家事を手抜きする原因は、住宅プランにもあるのでは?

ベッド
夫婦2人がキッチンで共同作業をするためには、プランニングが大切。写真は東京・西新宿リビングデザインセンターOZONEのオーダーキッチンメーカーレザルクのショールーム

共働き夫婦の場合、家事を合理的に分担する方も多いようですが、やがて夫は手伝わなくなり、妻の不満はつのるばかり。もちろん夫の怠慢は言い訳もできません。しかしその原因のひとつは住宅プランにもあります。

例えばキッチンプランの大半は、ひとりで作業することを前提としています。昔、台所は女の城といわれましたが、今もその傾向は続いています。キッチンをプランするときは、妻の意見だけで進められることが大半です。その結果、夫がキッチンに立つことは「妻の領域を侵す」ことになってしまいます。

それを防ぐためには、キッチンをパブリックな空間として考える必要があります。キッチンの高さを決めるときも、夫婦が共に使いやすい高さを計算します。妻にとっては高すぎるケースも多いでしょう。そういった場合は底の厚いスリッパやサンダルなどで対応できます。ともかくキッチンも夫婦で意見を出し合ってプランすることが大切です。

動線も二人の作業を考えて

キッチン
二型やアイランド型のキッチンの例。キッチンの動線(通路)の幅は、最低でも120cmは必要
キッチンを動き回るための動線も、二人で作業することを前提にします。一人だけだと幅80cmほどで充分ですが、二人だと120cm以上ないと快適な共同作業が行えません。料理を一緒にするほど、楽しいコミュニケーションはありません。それぞれの価値観を理解しあう場にもなります。

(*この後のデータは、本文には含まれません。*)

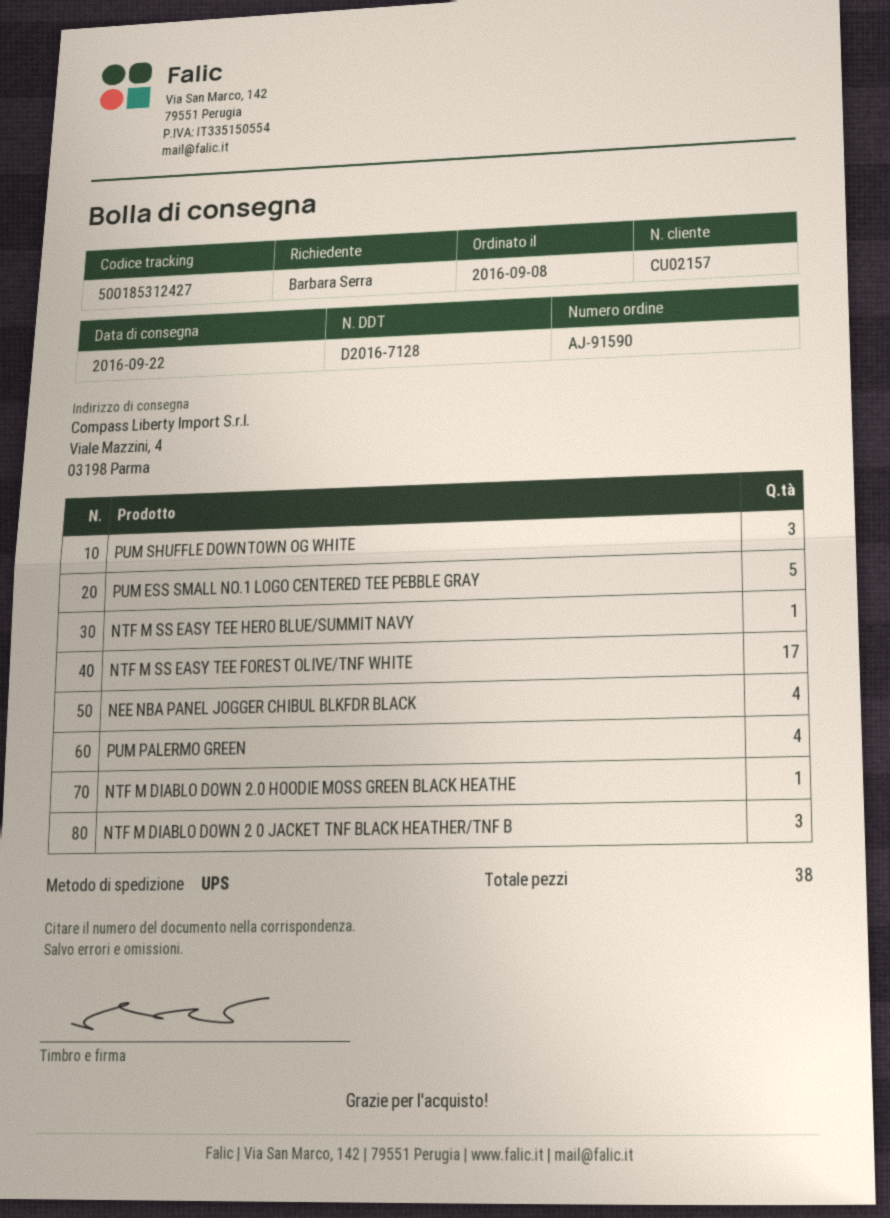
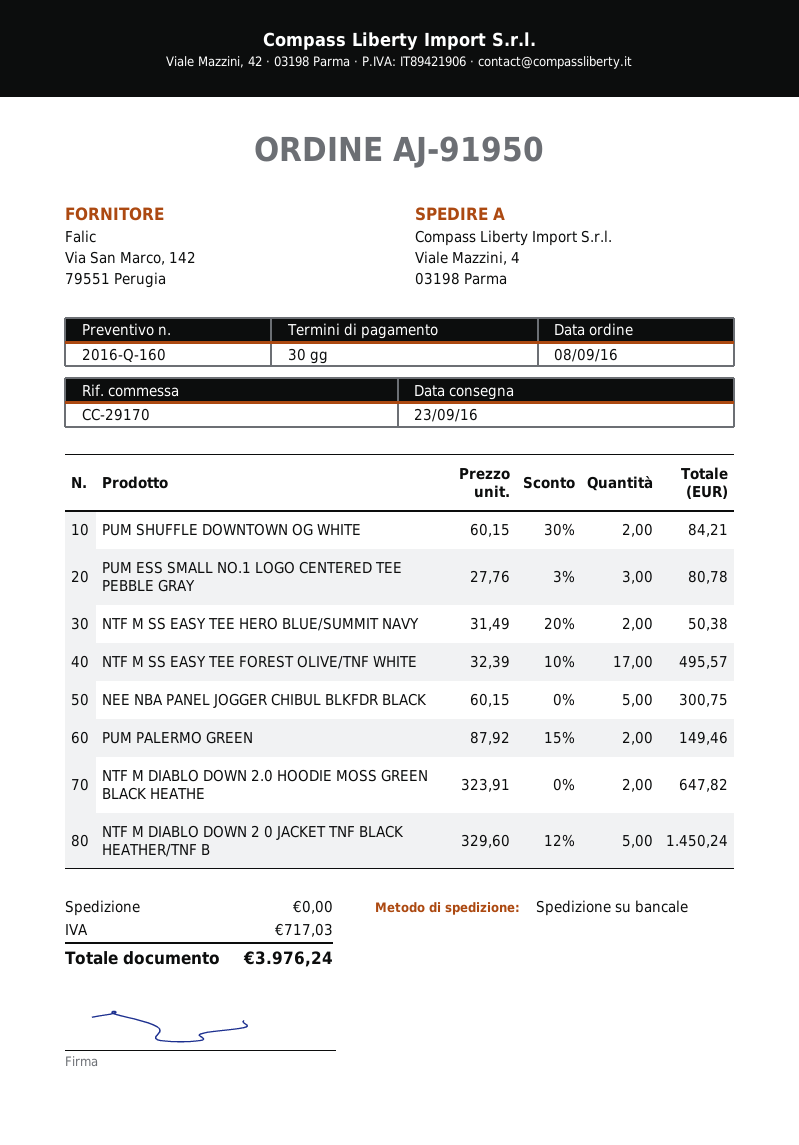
order number: AJ-91590 -> AJ-91950
delivery date: 2016-09-22 -> 2016-09-23
shipping method: UPS -> pallet freight
PUM SHUFFLE DOWNTOWN OG WHITE: 3 -> 2
PUM ESS SMALL NO.1 LOGO CENTERED TEE PEBBLE GRAY: 5 -> 3
NTF M SS EASY TEE HERO BLUE/SUMMIT NAVY: 1 -> 2
NEE NBA PANEL JOGGER CHIBUL BLKFDR BLACK: 4 -> 5
PUM PALERMO GREEN: 4 -> 2
NTF M DIABLO DOWN 2.0 HOODIE MOSS GREEN BLACK HEATHE: 1 -> 2
NTF M DIABLO DOWN 2 0 JACKET TNF BLACK HEATHER/TNF B: 3 -> 5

またサブシンクやビルトイン食器洗い機を設けるのも有効です。妻がメインのシンクで作業をする間に、夫がサブシンクで下ごしらえしたり、食後には食器のかたづけが簡単に出来ます(食器洗い機好きな男性は意外と多いのです)。また、自分の水場をもつことは、自分が参加する空間であることを認識させることにもつながります。簡単なおつまみや飲物の支度が楽しくなります。

もちろんプランニングだけでなく、パブリックなスペースである、という意識を高める工夫も重要です。おすすめしたいのは、専用の包丁とまな板を持つこと。刃物は個人で使い勝手が異なりますし、まな板は清潔を保つ責任感をやしないます。よく使う道具が共用だと、しまう場所や使い方でもめ事の元になることもしばしばあります。